La pared en la oscuridad es la primera novela del escritor brasileño Altair Martins, hasta ahora inédito en castellano, una historia cercana al género policial, narrada de manera coral por disímiles voces.

A partir de un accidente, La pared en la oscuridad (Adriana Hidalgo), novela del joven escritor brasileño Altair Martins, describe una época en que la familia, la escuela y la paternidad están en decadencia. El destino coarta la huida de sus protagonistas. Se trata de una historia cercana al género policial, narrada de manera coral por múltiples y disímiles voces.

María del Cielo, una estudiante de veterinaria, y Emanuel, un profesor de matemáticas traen en sus interminables conversaciones mentales y externas con el pasado y el presente la descripción de una ciudad, de una escuela, de las familias, de la sexualidad. Existen dos padres, que son los de los protagonistas, que encarnan la opresión y el destino de sus respectivos hijos.

A esos padres se los puede leer principalmente a partir de sus hijos. Martins juega con la idea de la pared. Las paredes escuchan, están mudas, traen el otro lado, lo ocultan. Cada cosa, persona o hecho será según quien nos la acerque.

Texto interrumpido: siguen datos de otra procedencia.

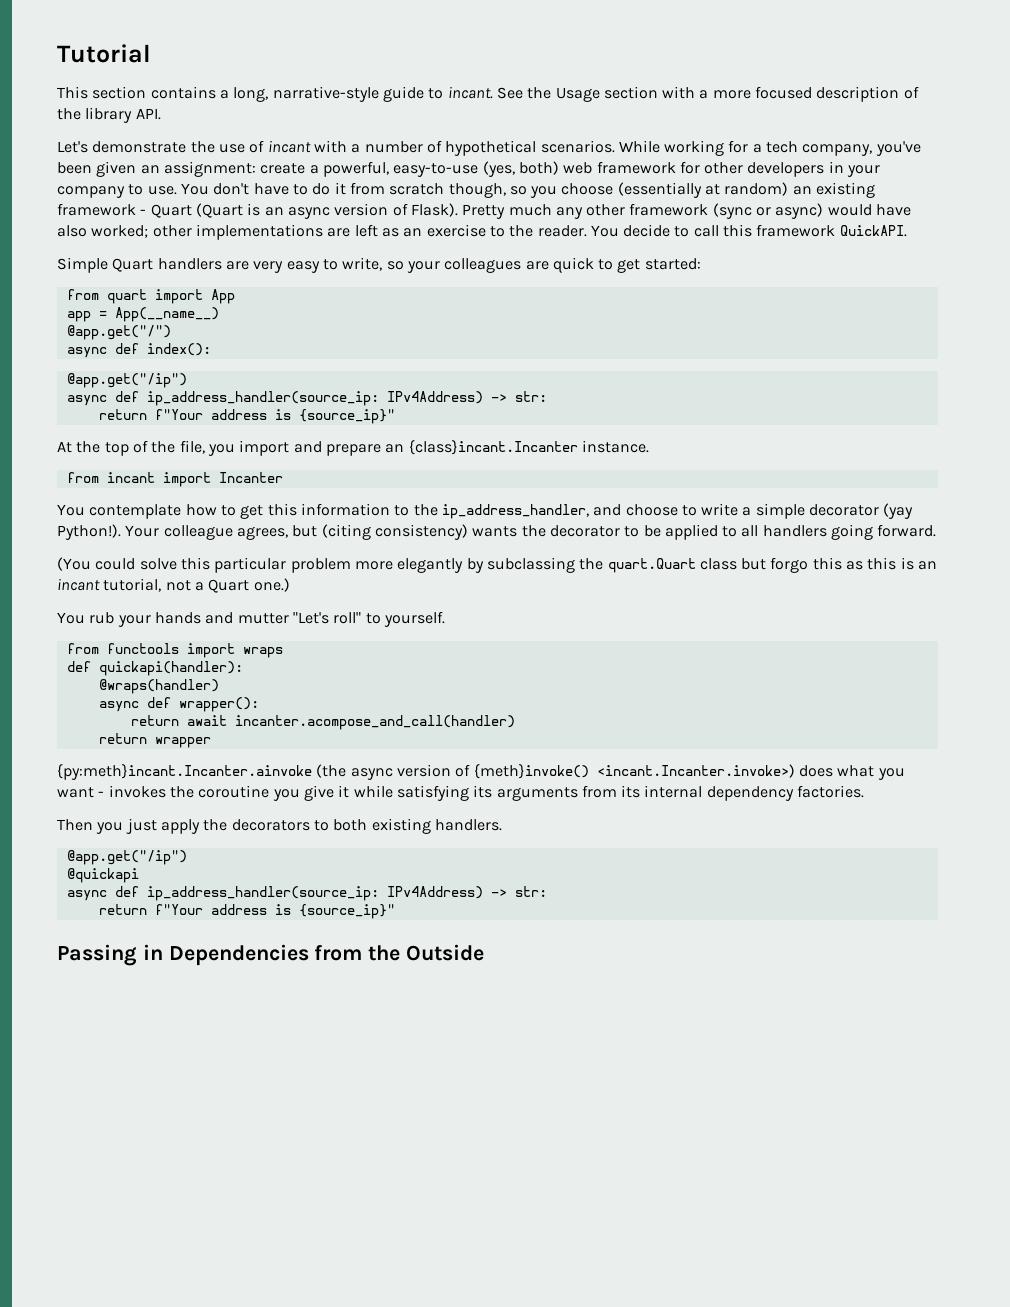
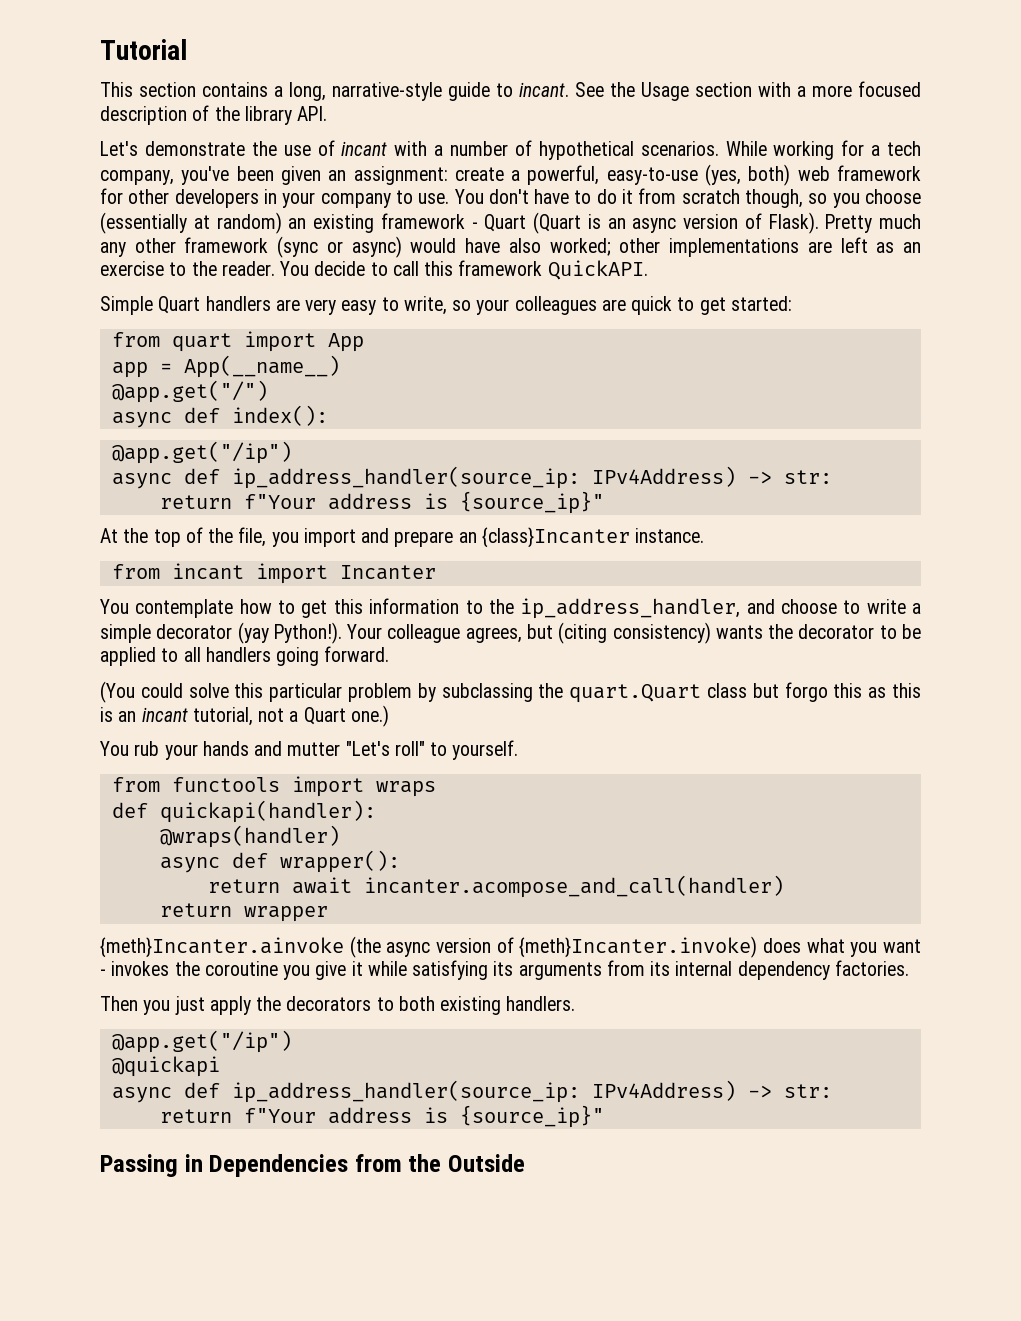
- At the top of the file, you import and prepare an {class}incant.Incanter instance.
+ At the top of the file, you import and prepare an {class}Incanter instance.
- (You could solve this particular problem more elegantly by subclassing the quart.Quart class but forgo this as this is an incant tutorial, not a Quart one.)
+ (You could solve this particular problem by subclassing the quart.Quart class but forgo this as this is an incant tutorial, not a Quart one.)
- {py:meth}incant.Incanter.ainvoke (the async version of {meth}invoke() <incant.Incanter.invoke>) does what you want - invokes the coroutine you give it while satisfying its arguments from its internal dependency factories.
+ {meth}Incanter.ainvoke (the async version of {meth}Incanter.invoke) does what you want - invokes the coroutine you give it while satisfying its arguments from its internal dependency factories.

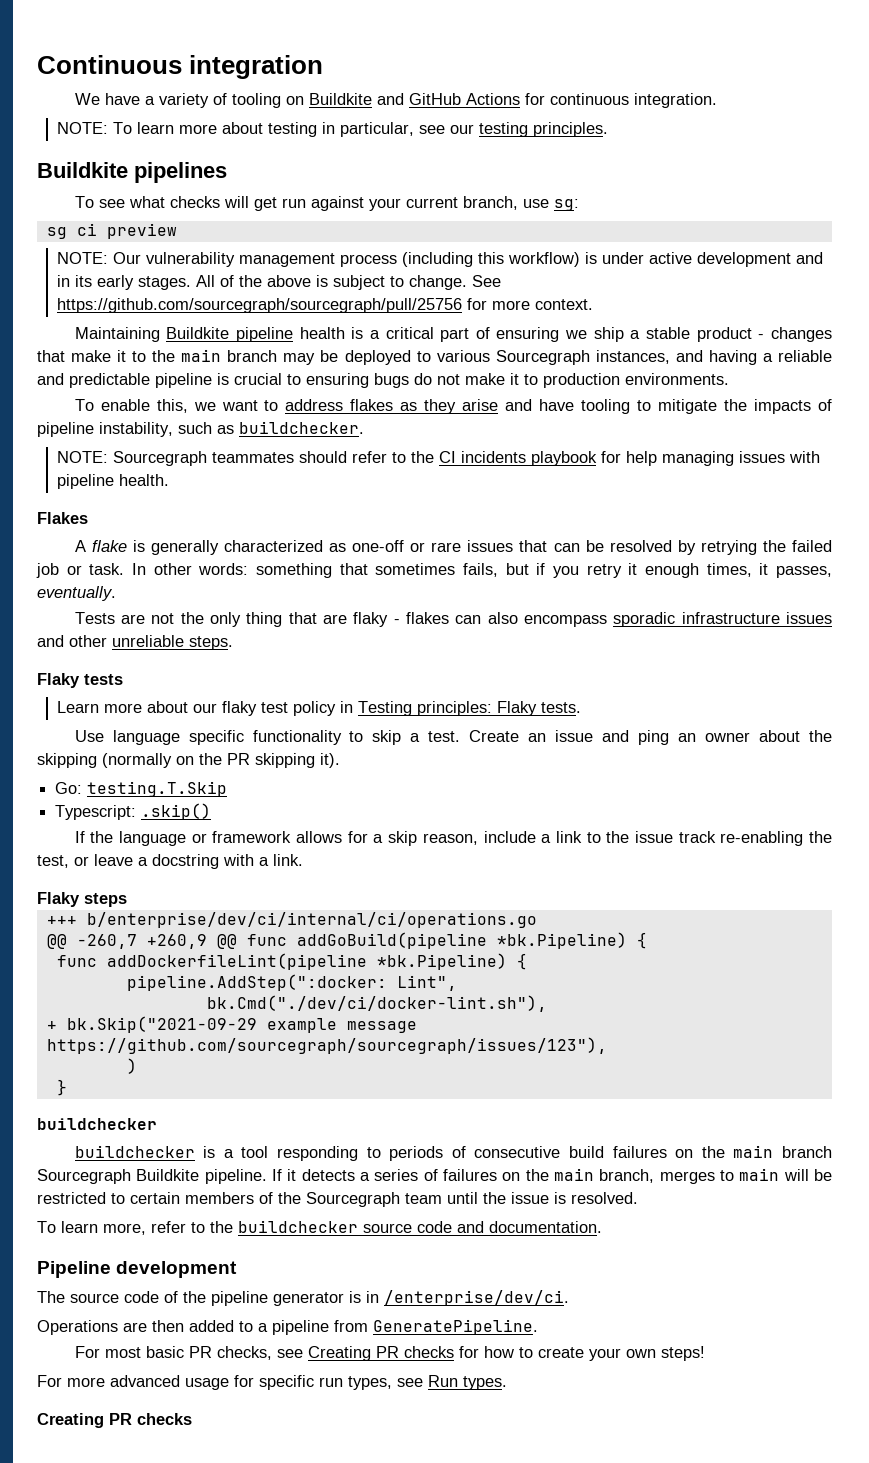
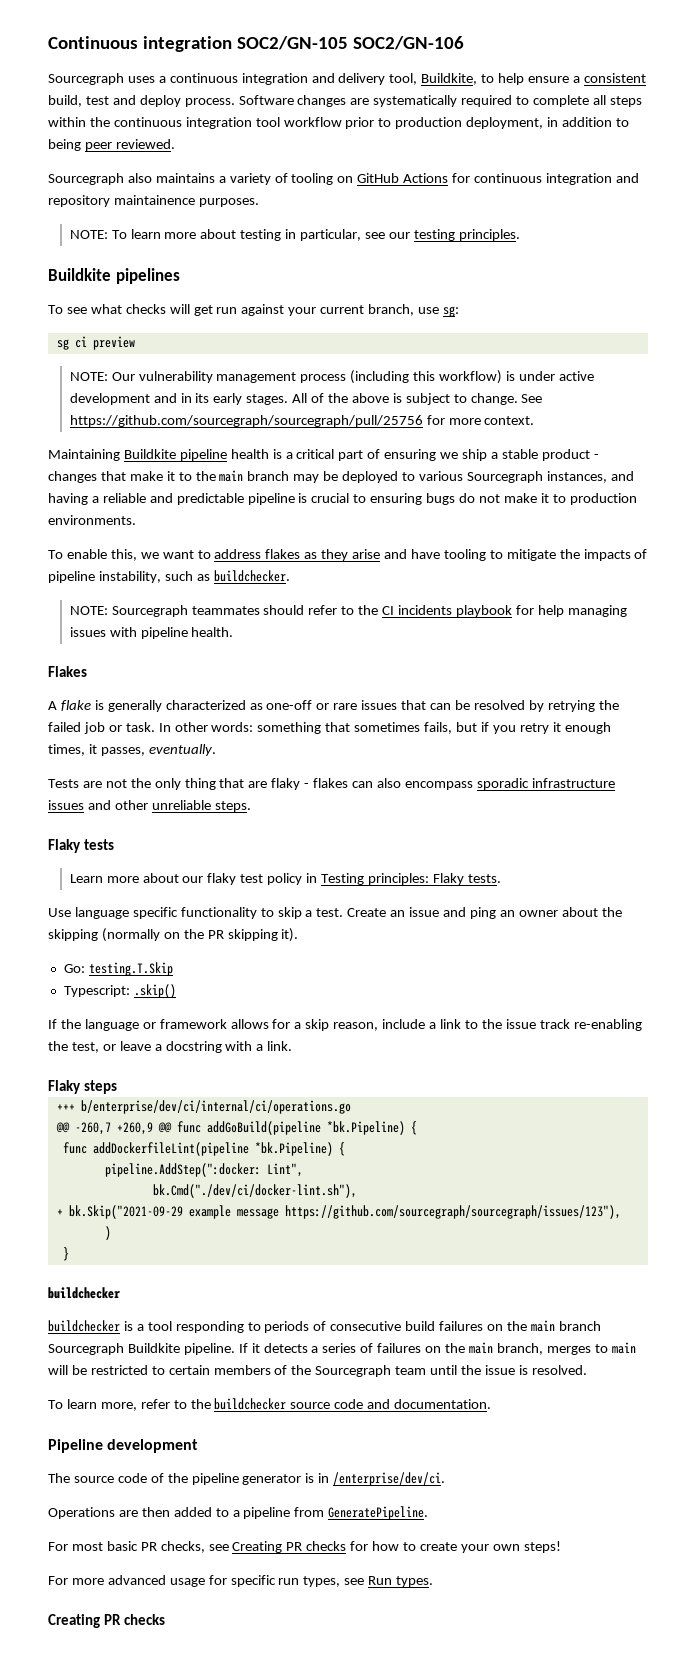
- Continuous integration
- We have a variety of tooling on Buildkite and GitHub Actions for continuous integration.
+ Continuous integration SOC2/GN-105 SOC2/GN-106
+ Sourcegraph uses a continuous integration and delivery tool, Buildkite, to help ensure a consistent build, test and deploy process. Software changes are systematically required to complete all steps within the continuous integration tool workflow prior to production deployment, in addition to being peer reviewed.
+ Sourcegraph also maintains a variety of tooling on GitHub Actions for continuous integration and repository maintainence purposes.

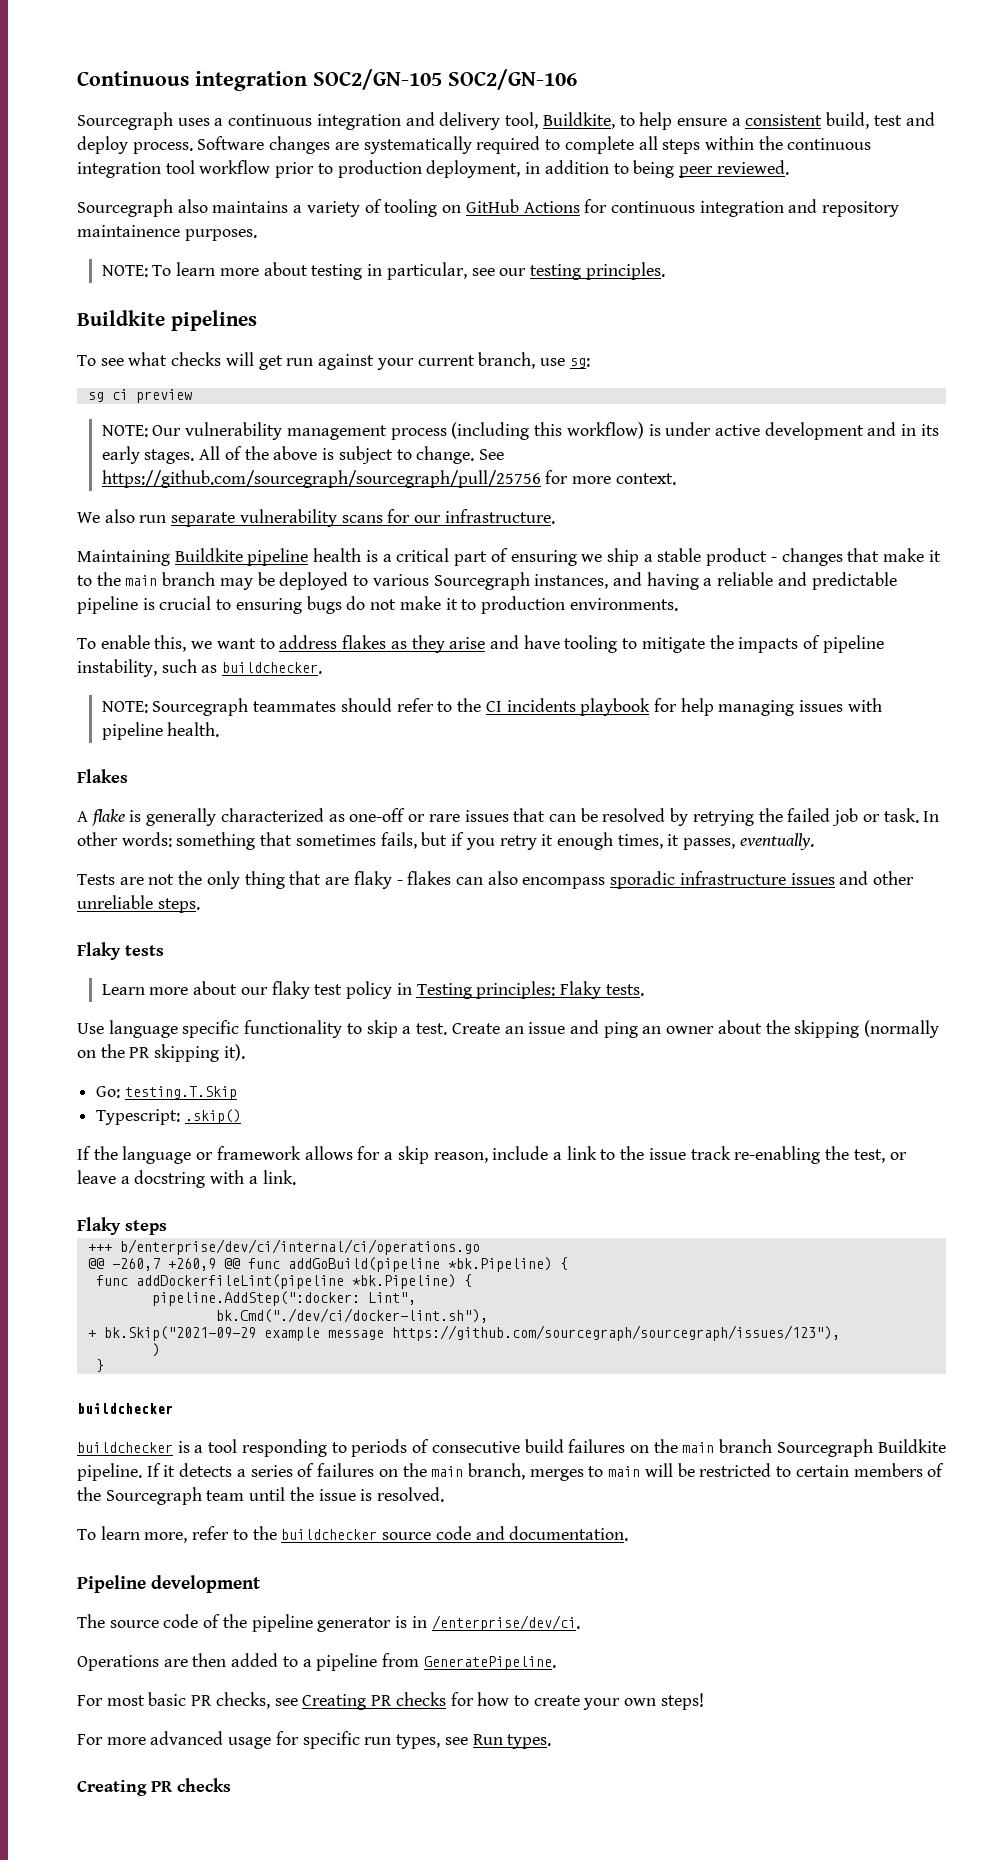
+ We also run separate vulnerability scans for our infrastructure.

Es inusual la difusión de autores de la nueva literatura brasileña en Argentina, de ahí que sea saludable edición de La pared en la oscuridad. Una historia donde los distintos narradores, cada uno con sus expresiones, cadencias, ritmo y sintaxis construyen una ficción desde el lenguaje de la oralidad. La traducción del portugués al español a cargo de Claudia Solans, logra cuidar con éxito estos lenguajes.

Por último, será tarea del lector el animarse a ver de cerca, muy de cerca. Deberá tener el coraje de abrir los ojos en la oscuridad de una época, en los dolores que ya ni duelen y que viven en los ecos de cuerpos que se volvieron ajenos por los abusos, la incomunicación y la violencia.